BGH 23.4.2012 - II ZR 163/10*: Zur Anwendung des Allgemeinen Gleichbehandlungsgesetzes, wenn der Geschäftsführer einer GmbH, dessen Bestellung und Anstellung infolge einer Befristung abläuft, sich erneut um das Amt des Geschäftsführers bewirbt

Leitsatz

1. Auf den Geschäftsführer einer GmbH, dessen Bestellung und Anstellung infolge einer Befristung abläuft und der sich erneut um das Amt des Geschäftsführers bewirbt, sind gemäß 6 Abs. 3 AGG die Vorschriften des Abschnitts 2 des Allgemeinen Gleichbehandlungsgesetzes und 22 AGG entsprechend anwendbar.

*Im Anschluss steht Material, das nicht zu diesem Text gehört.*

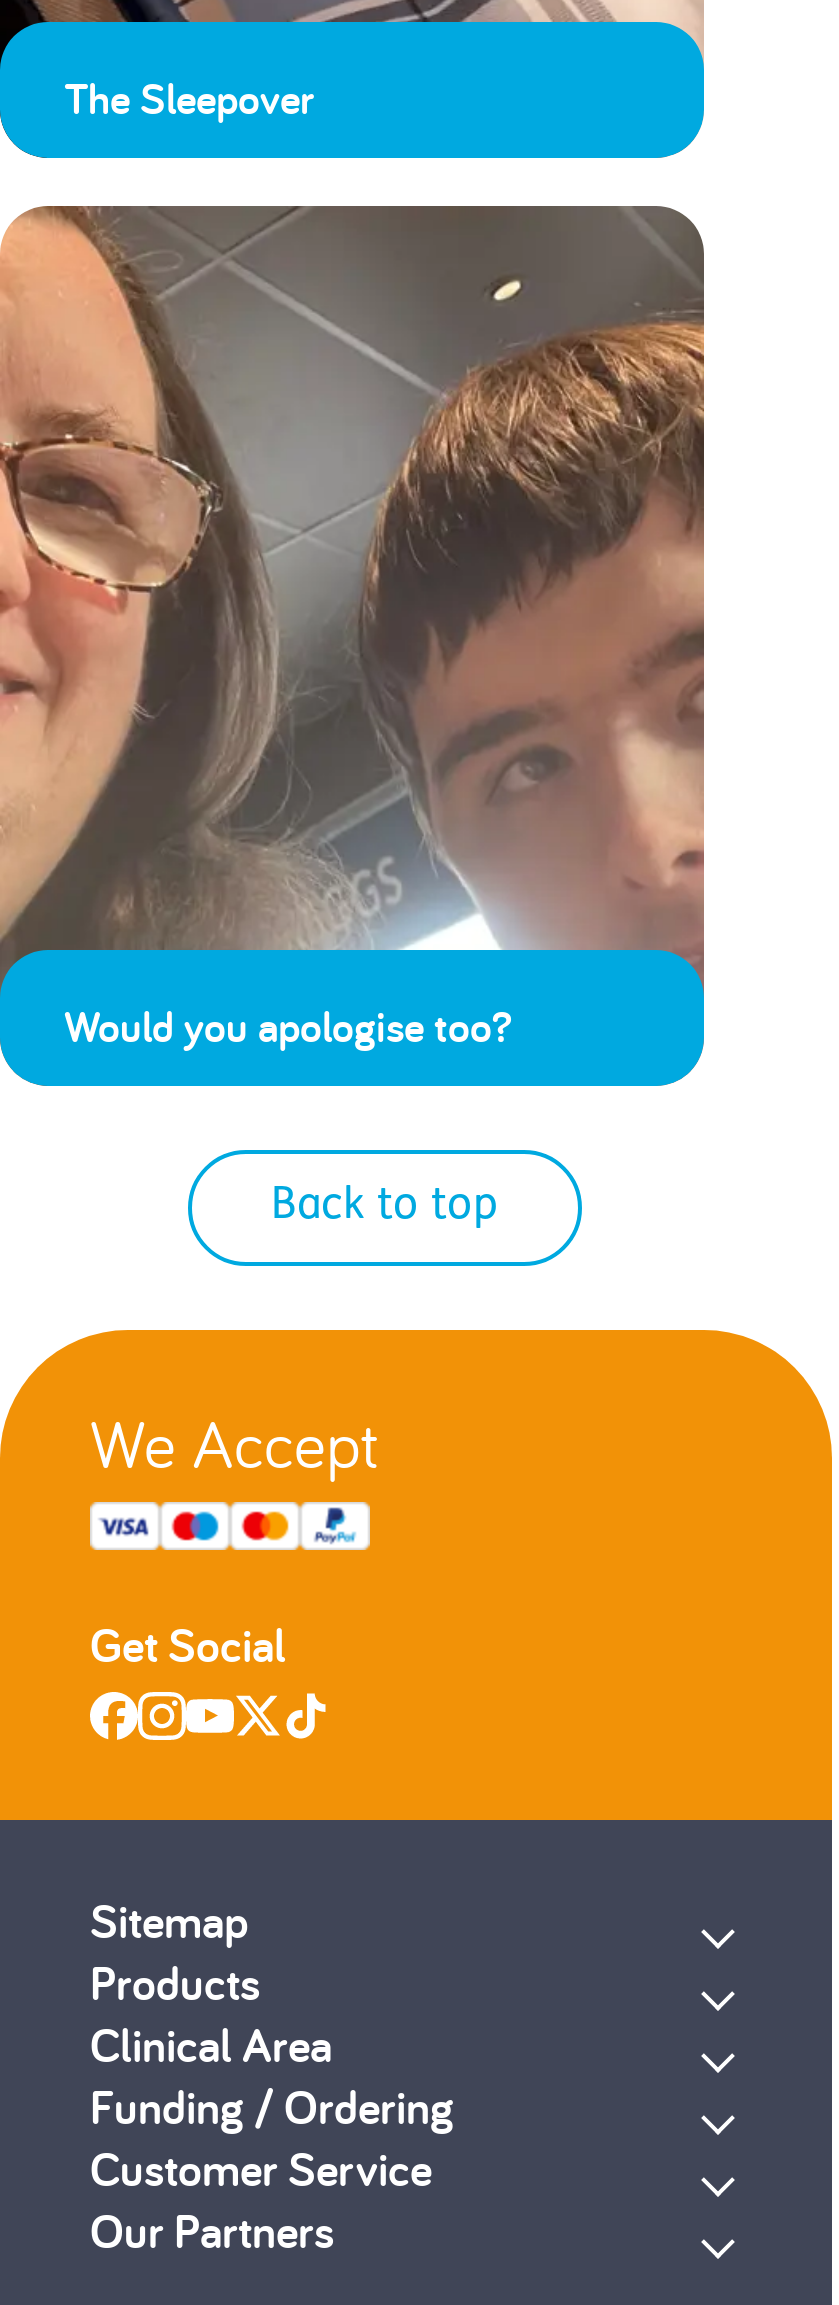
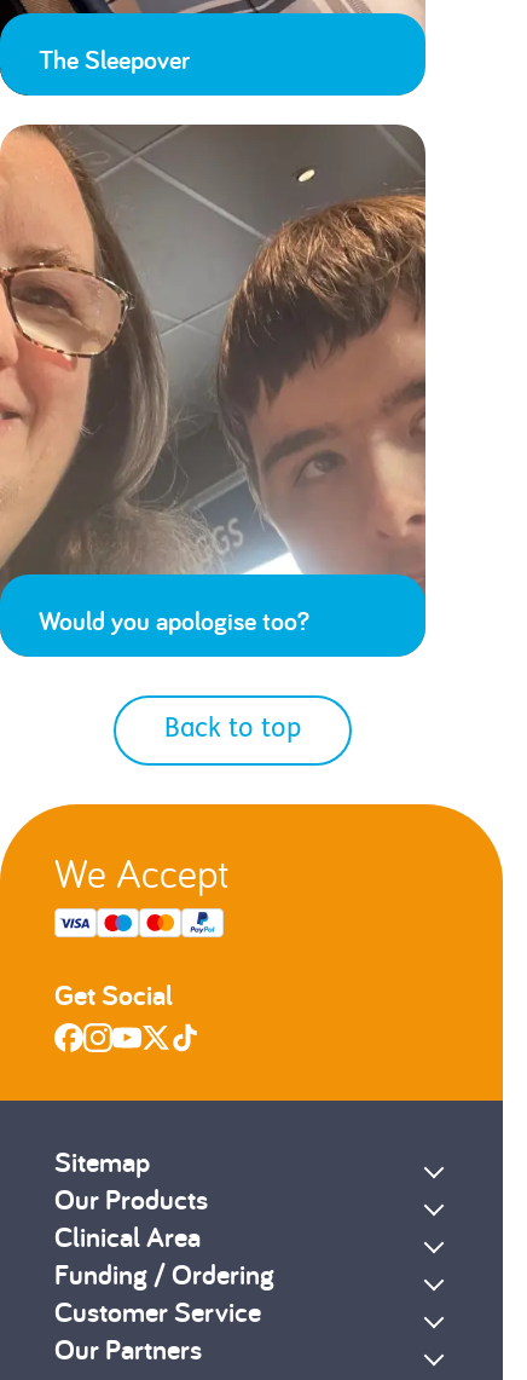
[90,1952,260,2014] Products -> [54,1180,208,1218] Our Products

2. Entscheidet ein Gremium über die Bestellung und Anstellung eines Bewerbers als Geschäftsführer, reicht es für die Vermutungswirkung des 22 AGG aus, dass der Vorsitzende des Gremiums die Gründe, aus denen die Entscheidung getroffen worden ist, unwidersprochen öffentlich wiedergibt und sich daraus Indizien ergeben, die eine Benachteiligung im Sinne des 7 Abs. 1 AGG vermuten lassen.

3. Macht der Kläger einen Anspruch auf Ersatz seines Erwerbsschadens nach 15 Abs. 1 AGG geltend, obliegt ihm grundsätzlich die Darlegungs- und Beweislast dafür, dass die Benachteiligung für die Ablehnung seiner Bewerbung ursächlich geworden ist. Ihm kommt aber eine Beweiserleichterung zugute, wenn nach der Lebenserfahrung eine tatsächliche Vermutung oder Wahrscheinlichkeit für eine Einstellung bei regelgerechtem Vorgehen besteht.